PRODUCT DESCRIPTION
Directions
- Temporarily reconstitutes the viscoelasticity of the synovial fluid;
- brings clinical benefits to patients in all states of joint arthrosis;
- it is more effective in patients who actively and regularly use the joint affected by the pathology;
- achieves its therapeutic effect through viscosupplementation, a process through which the physiological state and rheological characteristics of the tissues of the arthritic joint are restored.
It is indicated for intra-articular use only by a physician for the symptomatic treatment of pain associated with knee osteoarthritis. Viscosupplementation with Jonexa is indicated to relieve pain and functional limitations, allowing greater movement of the joint.
Dosage and method of use
Inject at room temperature.
Strictly adhere to aseptic techniques.
The use of topical and subcutaneous anesthetics is not necessary; their use is at the discretion of the doctor.
Use only 18 gauge to 20 gauge needles.
Remove synovial fluid or effusion before each injection. Gently aspirate the joint.
Do not use the same syringe to aspirate the synovial fluid and to inject, but use the same 18-gauge to 20-gauge needle.
Remove the syringe from the package by holding the body of the syringe tightly without touching the plunger rod.
Pay particular attention when removing the syringe tip using strictly aseptic procedures.
To ensure a perfect seal and avoid leakage during administration, make sure the needle is firmly inserted on the syringe while holding the Luer connector firmly.
Do not tighten or apply excessive pressure when attaching the needle or removing the needle guard as you may break the syringe tip.
Inject only into the synovial space.
A strictly aseptic administration technique must be adopted.
Characteristics
Sterile, colorless, non-pyrogenic viscoelastic liquid, with neutral pH and an osmolality compatible with synovial fluid. Jonexa is a hylastan derivative, a sodium hyaluronate (HA) gel chemically crosslinked with divinylsulfone and a sodium hyaluronate liquid. Jonexa is a mixture composed of a hylastan gel and a HA-based liquid in the gel-liquid ratio of 80:20. The sodium hyaluronate used in the preparation of Jonexa is obtained by bacterial fermentation. Hyaluronan (sodium hyaluronate) is a natural complex sugar belonging to the glycosaminoglycan family consisting of a long-chain polymer of repeating disaccharide units of sodium D-glucoronate and N-acetyl-D-glucosamine, joined by β-glycosidic bonds -1.3 and β-1.4. The contents of each Jonexa syringe are sterile and non-pyrogenic.
Jonexa is metabolised in the body in a biologically similar way to hyaluronan. Hyaluronan is one of the components of synovial fluid and determines its viscoelasticity characteristics. The mechanical (viscoelastic) properties of Jonexa are similar to those of synovial fluid and superior to those of solutions based on unchanged hyaluronan of similar concentration. Jonexa has an elasticity (storage modulus G') at 5 Hz between 20 and 150 Pascal (Pa) and a dynamic viscosity (shear viscosity) (η) between 30 and 100 Pascal/second (Pas) measured at 1 s -1. The elasticity and viscosity of knee synovial fluid in subjects aged between 18 and 27 years, measured with a superimposable technique at 2.5 Hz, are respectively equal to G' = 117 Pa and G" = 45 Pa.

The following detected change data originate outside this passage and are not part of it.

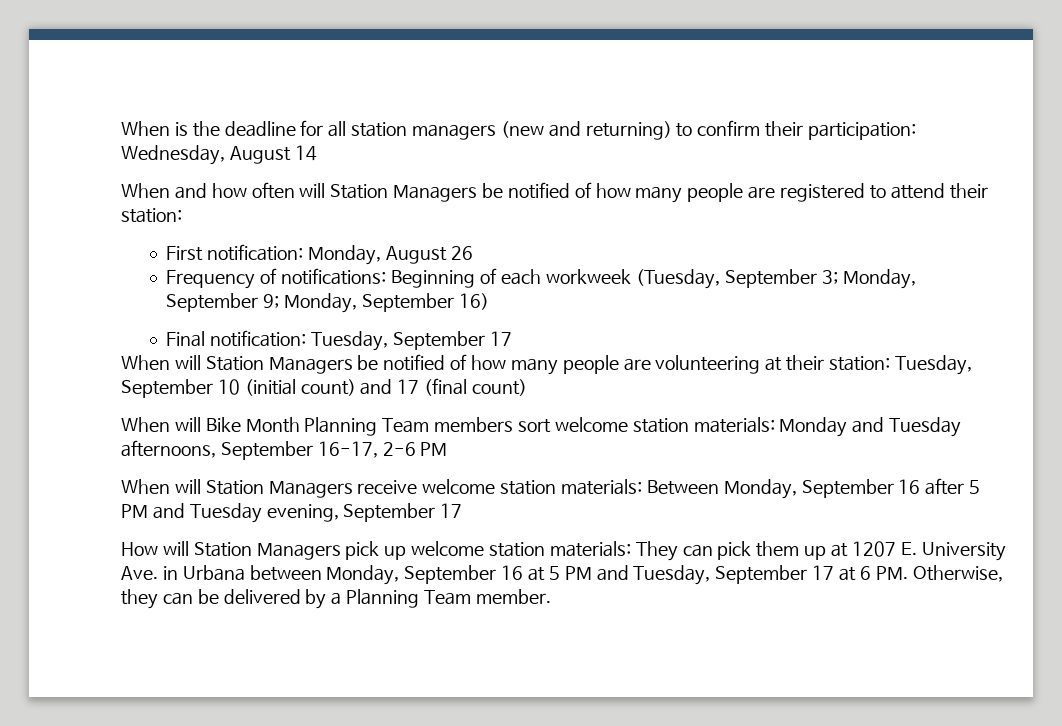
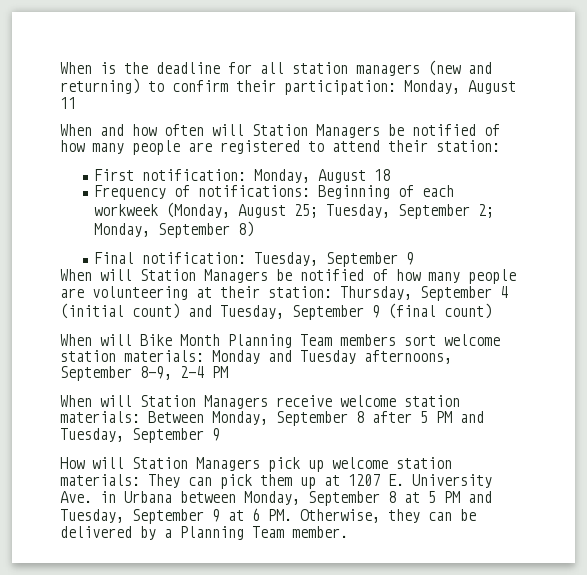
- When is the deadline for all station managers (new and returning) to confirm their participation: Wednesday, August 14
+ When is the deadline for all station managers (new and returning) to confirm their participation: Monday, August 11
- First notification: Monday, August 26
+ First notification: Monday, August 18
- Frequency of notifications: Beginning of each workweek (Tuesday, September 3; Monday, September 9; Monday, September 16)
+ Frequency of notifications: Beginning of each workweek (Monday, August 25; Tuesday, September 2; Monday, September 8)
- Final notification: Tuesday, September 17
+ Final notification: Tuesday, September 9
- When will Station Managers be notified of how many people are volunteering at their station: Tuesday, September 10 (initial count) and 17 (final count)
+ When will Station Managers be notified of how many people are volunteering at their station: Thursday, September 4 (initial count) and Tuesday, September 9 (final count)
- When will Bike Month Planning Team members sort welcome station materials: Monday and Tuesday afternoons, September 16-17, 2-6 PM
+ When will Bike Month Planning Team members sort welcome station materials: Monday and Tuesday afternoons, September 8-9, 2-4 PM
- When will Station Managers receive welcome station materials: Between Monday, September 16 after 5 PM and Tuesday evening, September 17
+ When will Station Managers receive welcome station materials: Between Monday, September 8 after 5 PM and Tuesday, September 9
- How will Station Managers pick up welcome station materials: They can pick them up at 1207 E. University Ave. in Urbana between Monday, September 16 at 5 PM and Tuesday, September 17 at 6 PM. Otherwise, they can be delivered by a Planning Team member.
+ How will Station Managers pick up welcome station materials: They can pick them up at 1207 E. University Ave. in Urbana between Monday, September 8 at 5 PM and Tuesday, September 9 at 6 PM. Otherwise, they can be delivered by a Planning Team member.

The syringes pre-loaded with Jonexa are sterilized at the end of each production process by heat.
The contents of the syringe are sterile and disposable.
It is a Medical Device.
Contraindications
Do not administer to patients with known hypersensitivity (allergy) to hyaluronan (sodium hyaluronate) preparations.
It must not be used in the presence of infections or severe inflammation or dermopathies or skin infections in the area where the injection was made.
It should not be used if a significant intra-articular effusion has occurred before the injection.
It must not be injected into the joint in the presence of venous or lymphatic stasis in the limb affected by the pathology.
Components per 1 ml
Hyaluronan polymers (modified and unchanged) 10.5 ± 1 mg; sodium chloride 8.5 mg; disodium hydrogen phosphate heptahydrate 2.2 mg; sodium dihydrogen phosphate monohydrate 0.26 mg; water for injections to taste
storage
Store Jonexa at a temperature between 2 and 30°C.
Do not use if package is open or damaged.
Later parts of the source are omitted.